There are currently 15 homes in contract, including one listing on the Great Highway that started out at $1.4M but was reduced to just above $1M before having an offer accepted. The other properties carry list prices of the high $500,000s. And there are 16 homes currently available, including another Great Highway property listed at $1,550,000. That one was a former church originally built as a vacation retreat. My pick of the current crop is 2120 Sloat (pictured above). Listed at $598,888, the 2BR/1BA is located on a busy stretch of Sloat, but is in close proximity to the beach and nearby Lakeshore shopping area. There’s probably negotiating room in the price, and the house is clean and move-in ready.

The bottom line on the Outer Parkside is that it’s one of those neighborhoods that will always fill the need for a buyer who wants a cute house in a clean, safe neighborhood with access to shopping areas and recreation. And some houses will get you those ocean views, too.

1470 Noe Hits the Market–Again

There are some properties that are destined to be tossed around more often than a ball inside AT&T Park. Case in point: 1470 Noe, the previous home of San Francisco Giants’ former outfielder Moises Alou.

The three-story, 2300-square foot home was renovated and ultimately sold to Alou in 2005 for $1,875,000. Alou left the Giants and sold the home in 2007 for $1,865,000 after 97 days on the market. Stay with me.
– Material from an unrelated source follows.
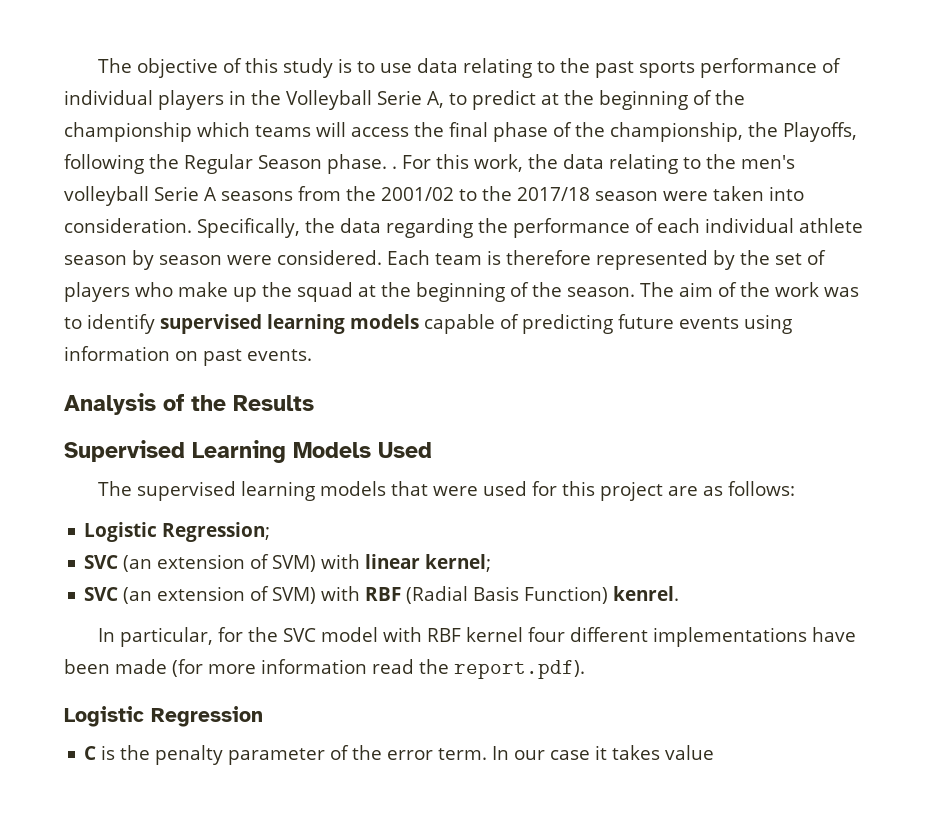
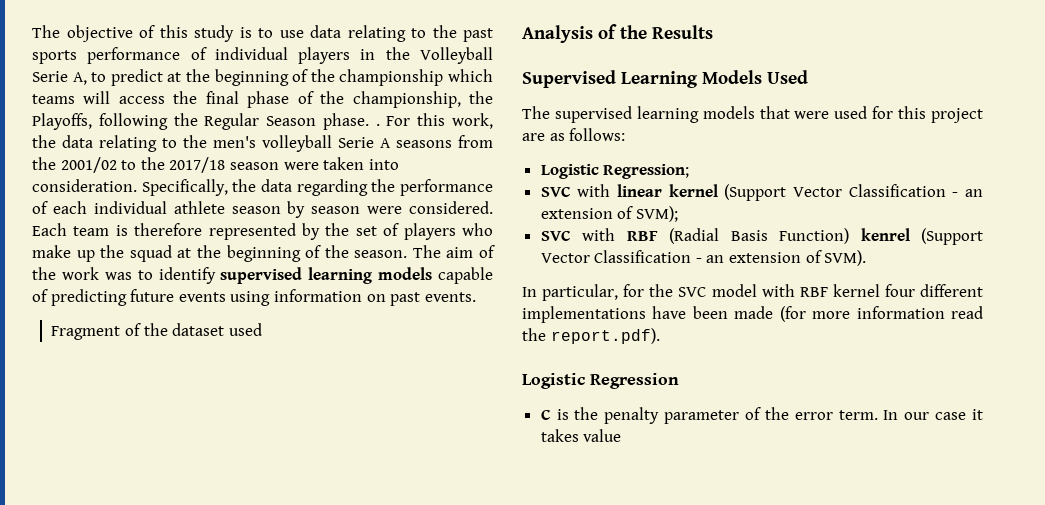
(312, 355) none -> [51,323,262,340] // Fragment of the dataset used
[123,554,492,572] [84,586,317,604] (an extension of SVM) with linear kernel; // SVC (an extension of SVM) -> [577,184,983,201] [540,206,678,222] [540,230,571,241] with linear kernel (Support Vector Classification - an extension of SVM); // SVC
[613,586,680,601] kenrel. -> [860,228,983,245] [540,250,867,266] kenrel (Support Vector Classification - an extension of SVM).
1470 Noe went on the market in 2009, and was sold inside of a month for $1,850,000.

The property is listed at $1,849,000, which seems to be right in line with what everyone wants to pay for this house every few years. We’ll see if a 2011 sale shows signs of decreased value; after all, prices have declined in the luxury market. (Had Alou played on last year’s team and still owned the house, I’m sure the next buyer would be paying a premium.)